In che modo si svolge l’attività dell’Accademia della Vita? 

La Pontificia accademia può contribuire a questa grande sfida culturale mettendo in campo tutte le energie che le derivano dalla presenza di studiosi ed esperti in varie discipline – dalla teologia alla filosofia, dalle scienze sociali alla medicina – provenienti da tutte le parti del mondo. L’atto principale della Pontificia Accademia per la Vita sarà certamente la prossima Assemblea Generale dell’Accademia, spostata nell’ottobre prossimo a causa del rinnovo del collegio degli Accademici, dove affronteremo alcuni dei nodi appena ricordati, e che avrà per titolo: “Accompagnare la vita. Nuove responsabilità nell’era tecnologica”. Stiamo lavorando poi a una serie di convegni su specifiche questioni decisive per la vita umana: l’eutanasia, le cure palliative, l’interazione tra l’uomo e la macchina, il rapporto tra mente e cervello, la mappatura del genoma umano. Sono solo alcuni temi che vogliamo approfondire scientificamente per un verso e portare all’attenzione dell’opinione pubblica mondiale per l’altro. Naturalmente, attraverso questo lavoro di sensibilizzazione del mondo della scienza, si punta anche alla facilitazione di un confronto meno burocratico e contrattuale, ma più di confronto e di dialogo culturale, della Chiesa con l’interlocutore politico e istituzionale delle diverse nazioni e dei diversi governi.

Quali sono gli sviluppi nella difesa della vita e quali i possibili fronti di collaborazione interreligiosa? 

Certamente, per svolgere questo compito, l’Accademia non può lavorare solo all’interno dell’ambito cattolico.
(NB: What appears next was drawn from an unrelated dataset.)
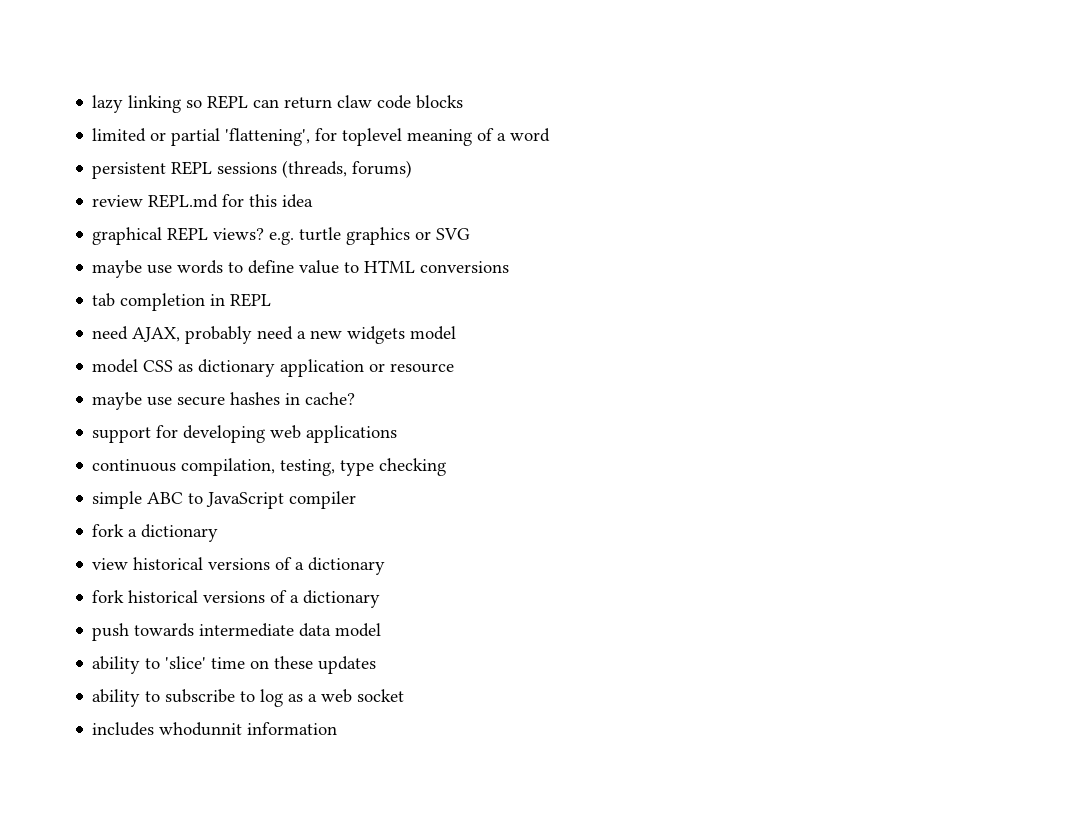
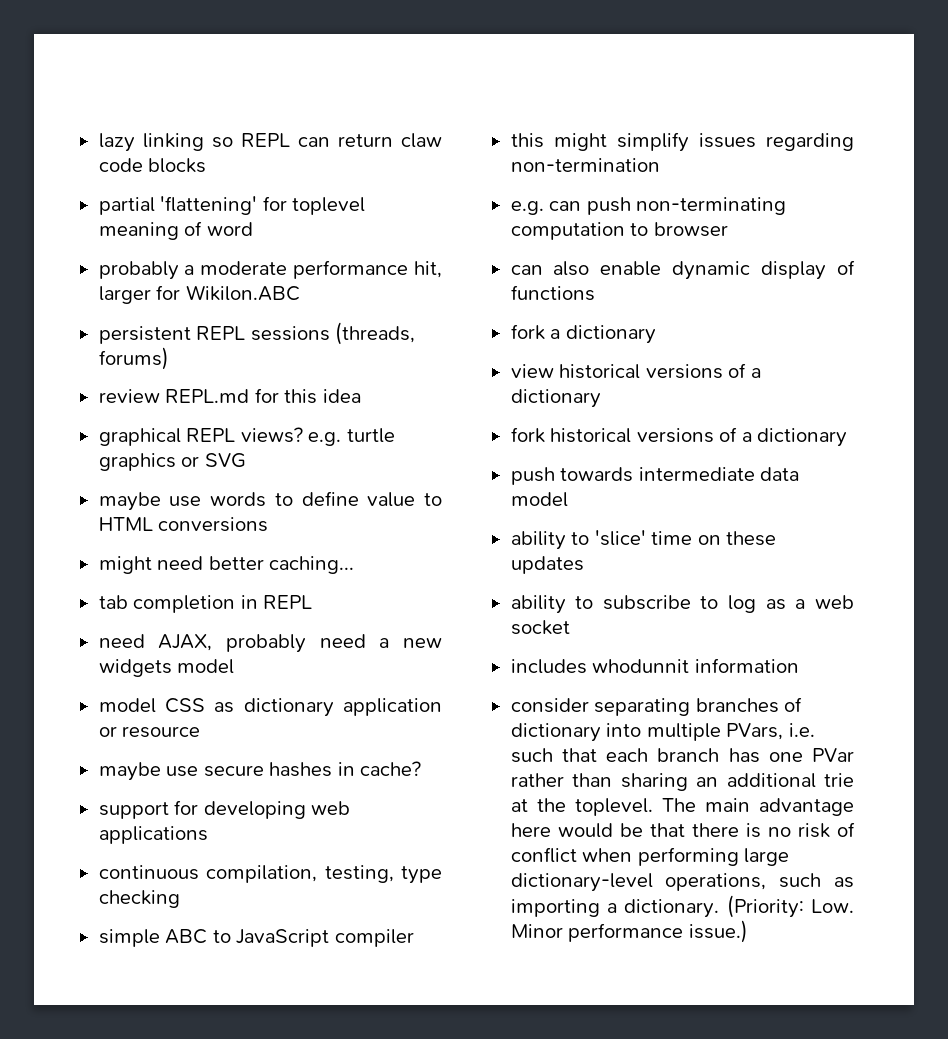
[92,128,551,146] limited or partial 'flattening', for toplevel meaning of a word -> [98,196,366,215] [98,221,253,240] [98,260,442,280] [98,285,300,304] partial 'flattening' for toplevel meaning of word // probably a moderate performance hit, larger for Wikilon.ABC
(510, 267) none -> [98,556,355,574] // might need better caching...
(357, 500) none -> [510,132,854,152] [510,158,660,172] [510,197,787,215] [510,222,728,240] [510,260,855,280] [510,285,595,301] // this might simplify issues regarding non-termination // e.g. can push non-terminating computation to browser // can also enable dynamic display of functions
(338, 728) none -> [510,697,803,716] [510,723,815,742] [510,748,854,763] [510,773,854,791] [510,798,854,816] [510,822,855,838] [510,847,790,866] [510,873,854,892] [510,895,854,918] [510,920,748,943] // consider separating branches of dictionary into multiple PVars, i.e. such that each branch has one PVar rather than sharing an additional trie at the toplevel. The main advantage here would be that there is no risk of conflict when performing large dictionary-level operations, such as importing a dictionary. (Priority: Low. Minor performance issue.)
La Chiesa ha una tradizione sapiente che le permette, anzi la obbliga, a dialogare con altre tradizioni religiose e culturali. Spero di poter lavorare nei prossimi anni con il vasto mondo asiatico, arabo, africano, e così oltre. Già da ora, il Papa ha voluto che nel rinnovato collegio degli accademici fossero presenti non solo esperti cattolici, ma anche rappresentanti delle altre confessioni cristiane, di altre religioni, delle diverse tradizioni umanistiche mondiali.